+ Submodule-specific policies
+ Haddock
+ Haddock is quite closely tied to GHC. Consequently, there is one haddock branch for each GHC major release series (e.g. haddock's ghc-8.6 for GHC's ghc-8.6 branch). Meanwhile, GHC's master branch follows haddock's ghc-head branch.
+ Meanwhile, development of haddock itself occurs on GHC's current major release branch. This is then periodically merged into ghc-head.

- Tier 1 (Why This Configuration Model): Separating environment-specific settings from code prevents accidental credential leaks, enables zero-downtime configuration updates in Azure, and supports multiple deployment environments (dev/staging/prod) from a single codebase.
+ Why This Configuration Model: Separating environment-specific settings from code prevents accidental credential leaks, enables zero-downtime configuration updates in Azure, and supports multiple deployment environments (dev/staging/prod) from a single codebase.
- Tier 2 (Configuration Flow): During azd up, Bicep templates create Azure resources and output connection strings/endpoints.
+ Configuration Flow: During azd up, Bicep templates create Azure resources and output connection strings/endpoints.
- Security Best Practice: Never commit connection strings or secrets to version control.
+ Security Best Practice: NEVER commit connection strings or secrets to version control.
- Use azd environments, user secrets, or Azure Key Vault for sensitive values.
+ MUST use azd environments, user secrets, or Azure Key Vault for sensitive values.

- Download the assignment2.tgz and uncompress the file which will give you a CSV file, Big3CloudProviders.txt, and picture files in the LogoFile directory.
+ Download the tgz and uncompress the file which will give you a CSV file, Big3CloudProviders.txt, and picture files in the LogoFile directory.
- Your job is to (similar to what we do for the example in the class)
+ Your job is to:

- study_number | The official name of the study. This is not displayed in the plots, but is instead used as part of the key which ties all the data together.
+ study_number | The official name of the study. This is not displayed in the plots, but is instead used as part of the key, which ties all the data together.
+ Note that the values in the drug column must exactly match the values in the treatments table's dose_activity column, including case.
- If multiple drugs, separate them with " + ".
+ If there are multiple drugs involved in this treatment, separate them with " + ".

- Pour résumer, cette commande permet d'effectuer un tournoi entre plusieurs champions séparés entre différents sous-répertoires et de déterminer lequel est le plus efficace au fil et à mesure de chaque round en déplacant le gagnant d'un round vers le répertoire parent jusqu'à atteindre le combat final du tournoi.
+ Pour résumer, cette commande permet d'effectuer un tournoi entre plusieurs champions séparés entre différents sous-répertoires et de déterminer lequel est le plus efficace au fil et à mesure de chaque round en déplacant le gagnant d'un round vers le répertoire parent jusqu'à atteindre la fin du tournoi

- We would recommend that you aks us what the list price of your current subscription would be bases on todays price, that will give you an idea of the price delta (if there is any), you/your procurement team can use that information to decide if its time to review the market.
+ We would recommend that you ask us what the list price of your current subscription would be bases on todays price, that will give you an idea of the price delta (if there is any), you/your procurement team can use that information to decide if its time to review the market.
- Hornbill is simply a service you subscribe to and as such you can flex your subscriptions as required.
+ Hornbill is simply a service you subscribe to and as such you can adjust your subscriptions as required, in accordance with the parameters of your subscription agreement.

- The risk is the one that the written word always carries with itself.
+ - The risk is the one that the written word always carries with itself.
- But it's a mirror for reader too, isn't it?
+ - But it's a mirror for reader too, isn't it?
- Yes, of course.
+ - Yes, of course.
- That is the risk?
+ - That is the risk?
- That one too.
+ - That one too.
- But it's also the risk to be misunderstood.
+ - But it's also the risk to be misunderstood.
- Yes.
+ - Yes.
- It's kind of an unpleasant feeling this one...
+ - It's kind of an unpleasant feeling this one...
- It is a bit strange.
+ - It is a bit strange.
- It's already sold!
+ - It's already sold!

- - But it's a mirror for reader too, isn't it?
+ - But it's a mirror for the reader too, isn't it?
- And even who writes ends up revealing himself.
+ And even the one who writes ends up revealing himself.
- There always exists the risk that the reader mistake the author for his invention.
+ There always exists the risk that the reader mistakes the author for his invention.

________________________

[WHAT IS REQUIRED]:
Restate, word for word and without additions, every line from the top of the listing above through the line that contains "- Tier 1 (Why".

[YOUR SOLUTION]:
+ Submodule-specific policies
+ Haddock
+ Haddock is quite closely tied to GHC. Consequently, there is one haddock branch for each GHC major release series (e.g. haddock's ghc-8.6 for GHC's ghc-8.6 branch). Meanwhile, GHC's master branch follows haddock's ghc-head branch.
+ Meanwhile, development of haddock itself occurs on GHC's current major release branch. This is then periodically merged into ghc-head.

- Tier 1 (Why This Configuration Model): Separating environment-specific settings from code prevents accidental credential leaks, enables zero-downtime configuration updates in Azure, and supports multiple deployment environments (dev/staging/prod) from a single codebase.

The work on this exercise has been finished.